In other words, we have baked in our technology the conditions for creating digital herds. Up until now, their impact on the real world has been prosaic. This time, we witnessed that our institutions can spin into vertigo when the rapid spread of information meets a large group of people with access to a button that generates financial activity in the real world.
Shepherding anonymous online users towards an action is the essence of all digital businesses. The focus of innovation is on leveraging technology to compound efficiency and drive action while shortening analog pathways.

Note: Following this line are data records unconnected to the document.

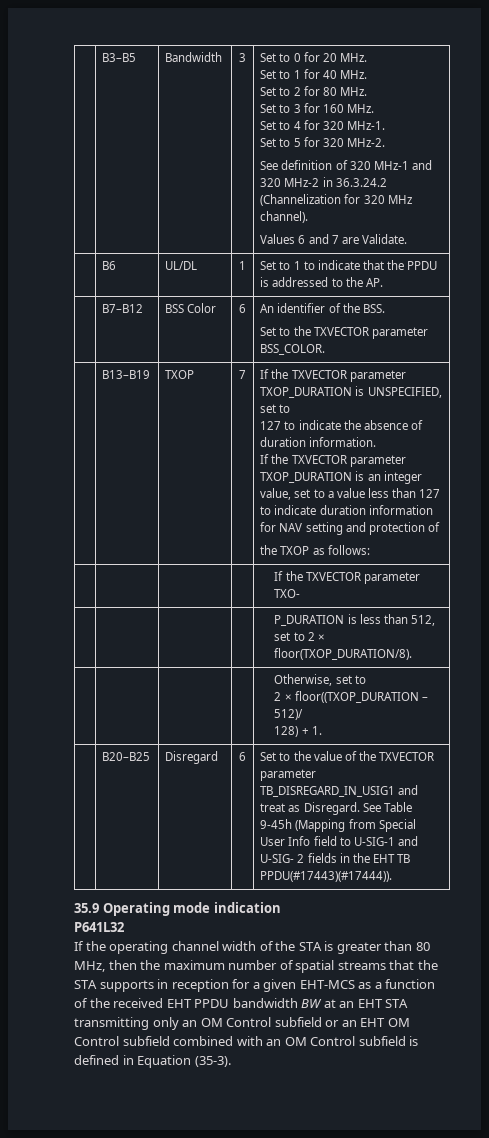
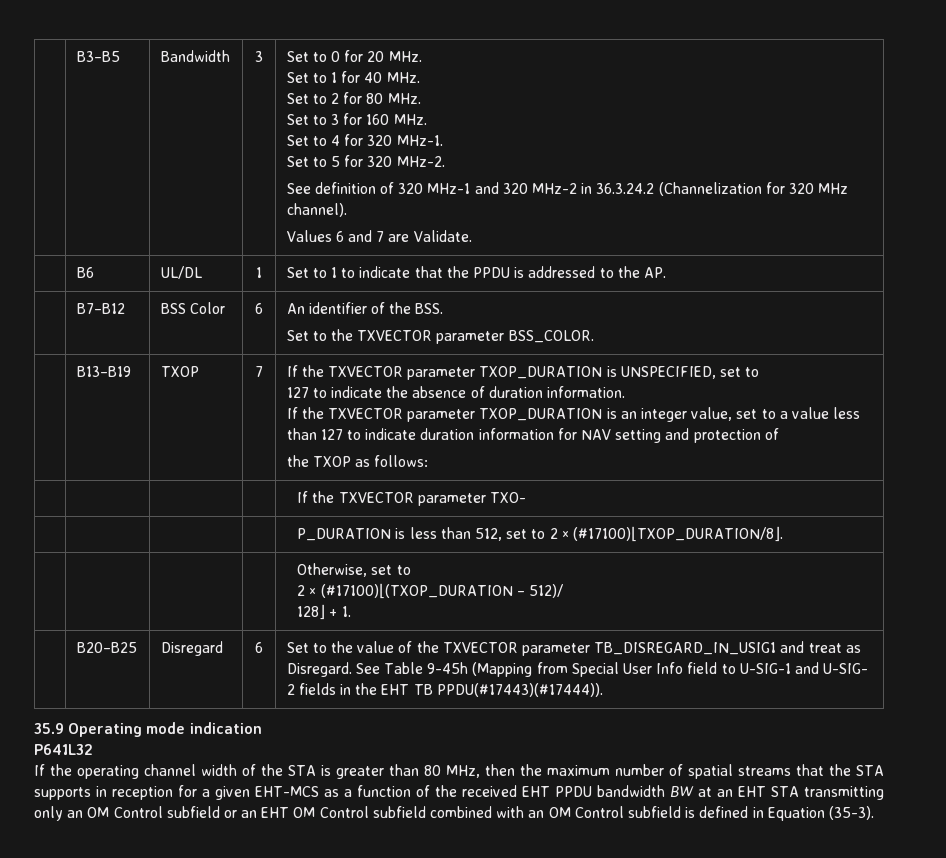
- | | | | P_DURATION is less than 512, set to 2 × floor(TXOP_DURATION/8).
+ | | | | P_DURATION is less than 512, set to 2 × (#17100)⌊TXOP_DURATION/8⌋.
  | | | | Otherwise, set to
- 2 × floor((TXOP_DURATION – 512)/
- 128) + 1.
+ 2 × (#17100)⌊(TXOP_DURATION – 512)/
+ 128⌋ + 1.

In my industry, digital healthcare, walking people through simple digital steps that overcome barriers in the physical world holds the promise of reducing healthcare inequities. For example, an app that compares prescription drugs to find the cheapest option available, can be very cost effective for low-income people. For 45% of Americans who do not have access to public transportation, or the 61 million living in rural areas, a digital health service that allows you, with a few simple clicks, to take a clinical-grade test at home instead of at the doctor’s office, can be life changing.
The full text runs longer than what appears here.